• **Exercise inputs**:
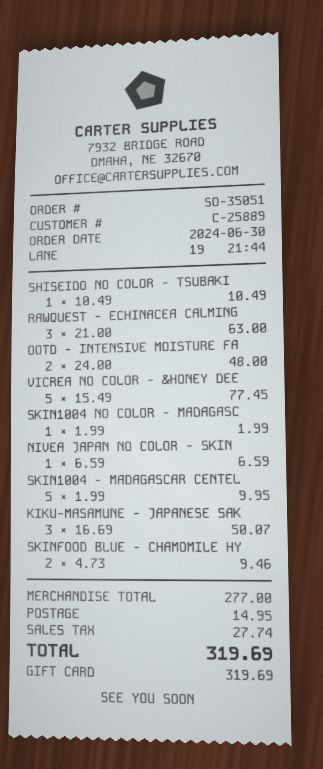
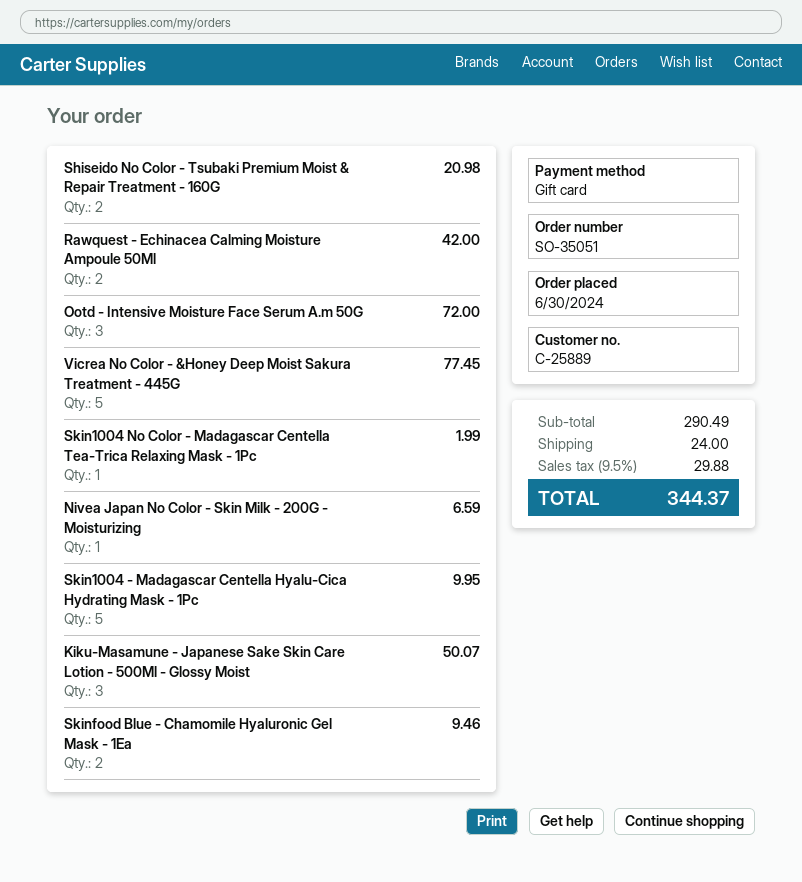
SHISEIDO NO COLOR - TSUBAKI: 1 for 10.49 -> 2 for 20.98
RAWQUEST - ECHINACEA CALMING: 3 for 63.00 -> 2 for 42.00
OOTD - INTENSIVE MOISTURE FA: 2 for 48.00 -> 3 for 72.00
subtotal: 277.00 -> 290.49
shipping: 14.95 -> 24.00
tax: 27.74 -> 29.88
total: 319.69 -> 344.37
--
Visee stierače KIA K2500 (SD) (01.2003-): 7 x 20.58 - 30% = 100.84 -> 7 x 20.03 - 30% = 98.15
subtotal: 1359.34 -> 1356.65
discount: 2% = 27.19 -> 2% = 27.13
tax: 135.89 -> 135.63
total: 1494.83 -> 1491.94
...
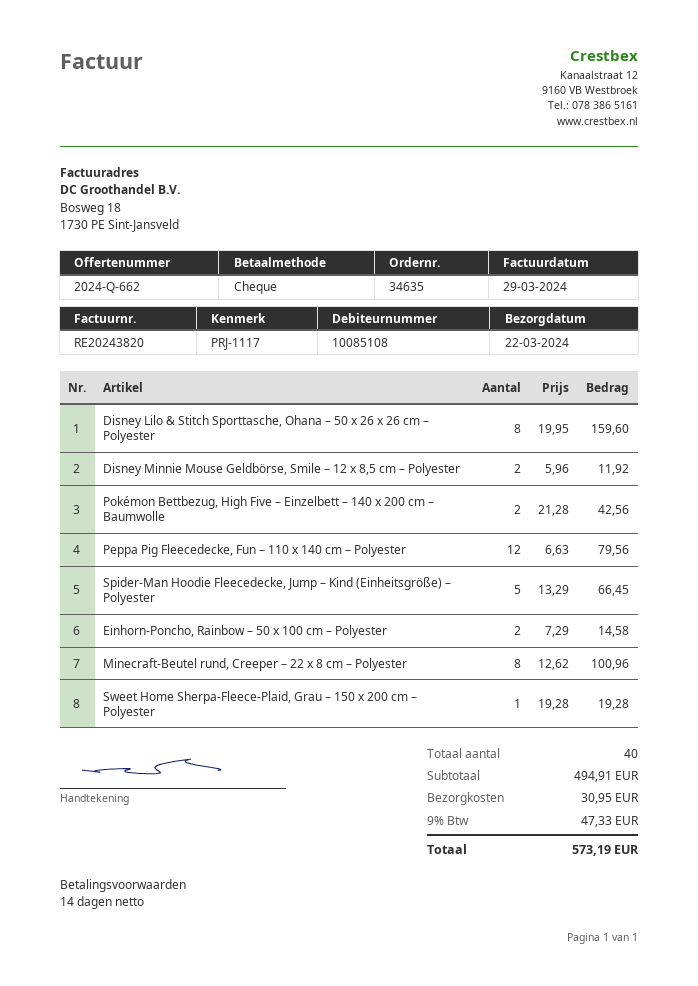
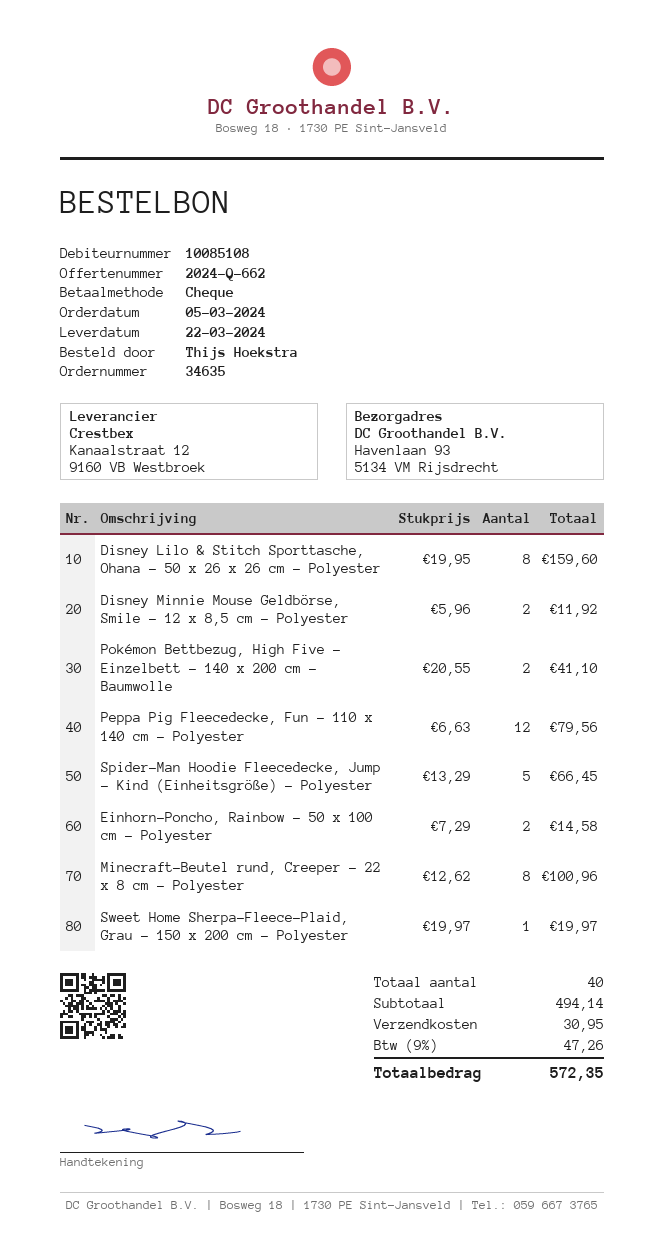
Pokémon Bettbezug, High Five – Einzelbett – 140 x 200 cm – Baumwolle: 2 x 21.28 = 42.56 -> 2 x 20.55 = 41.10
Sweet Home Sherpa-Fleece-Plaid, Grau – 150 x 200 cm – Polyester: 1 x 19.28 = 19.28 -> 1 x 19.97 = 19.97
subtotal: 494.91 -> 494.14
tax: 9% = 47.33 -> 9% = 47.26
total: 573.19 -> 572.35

• **Assigned task**:
From the line holding "discount: 2% = 27.19 -> 2% = 27.13" to the line holding "total: 1494.83 -> 1491.94", inclusive, restate each line above exactly as written.

• **Exercise answer**:
discount: 2% = 27.19 -> 2% = 27.13
tax: 135.89 -> 135.63
total: 1494.83 -> 1491.94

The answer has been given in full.